There has been no change since I was the young thing you first knew
me.’ As she spoke, she just touched his hand with hers; but he did not
seem to notice this, sitting with his elbow on the arm of his chair and
his forehead on his hand. In reply to what she said to him, he merely
shook his head not intending to imply thereby any doubt of the truth of
her assertion. ‘You have now to make up your mind, and to be bold,
Thomas,’ continued Arabella.‘she says that you are a coward; but I know
that you are no coward. I told her so, and she said that I was
interfering. Oh that she should be able to tell me that I interfere
when I defend you!’
‘I must go,’ said Mr Gibson, jumping up from his chair. ‘I must go.
Bella, I cannot stand this any longer. It is too much for me. I will
pray that I may decide aright. God bless you!’ Then he kissed her brow
as she lay in bed, and hurried out of the room.
He had hoped to go from the house without further converse with any of
its inmates; for his mind was disturbed, and he longed to be at rest.
But he was not allowed to escape so easily. Camilla met him at the
dining-room door, and accosted him with a smile.

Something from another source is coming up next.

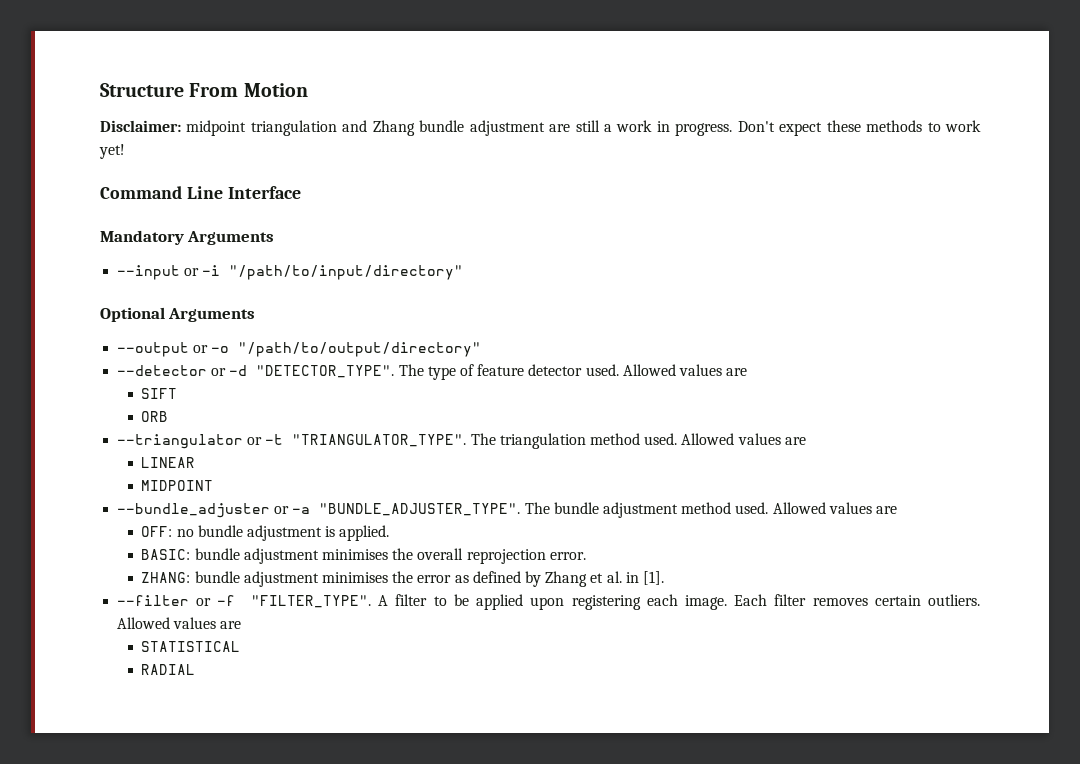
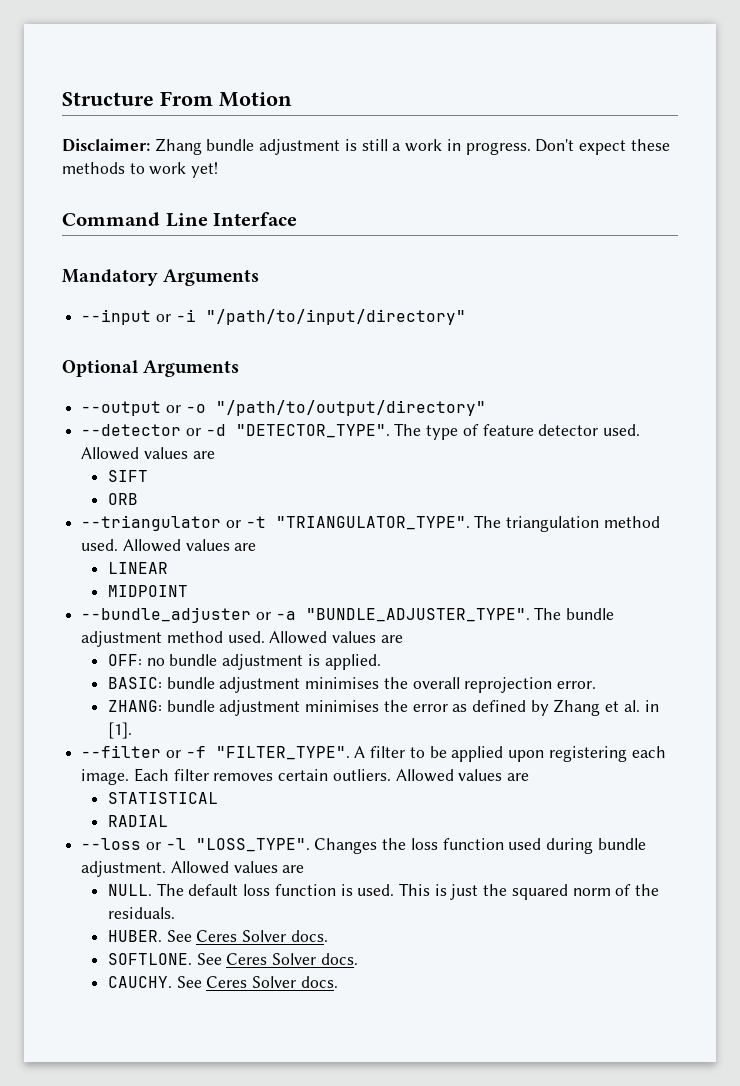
[186,120,368,136] midpoint triangulation and -> (150, 145) none
[549,124,571,132] are -> [344,139,357,151] is
(196, 669) none -> [81,838,646,854] [81,861,305,877] [107,883,660,900] [107,907,175,919] [107,930,328,942] [107,953,358,965] [107,976,338,988] // --loss or -l "LOSS_TYPE". Changes the loss function used during bundle adjustment. Allowed values are // NULL. The default loss function is used. This is just the squared norm of the residuals. // HUBER. See Ceres Solver docs. // SOFTLONE. See Ceres Solver docs. // CAUCHY. See Ceres Solver docs.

There had been time
for much meditation during the last half hour, and Camilla had
meditated. ‘How do you find her, Thomas?’ she asked.
‘She seems weak, but I believe she is better. I have been reading to
her.’
‘Come in, Thomas will you not? It is bad for us to stand talking on the
stairs. Dear Thomas, don’t let us be so cold to each other.’ He had no
alternative but to put his arm round her waist, and kiss her, thinking,
as he did so, of the mysterious agency which afflicted him. ‘Tell me
that you love me, Thomas,’ she said.
‘Of course I love you.’ The question is not a pleasant one when put by
a lady to a gentleman whose affections towards her are not strong, and
it requires a very good actor to produce an efficient answer.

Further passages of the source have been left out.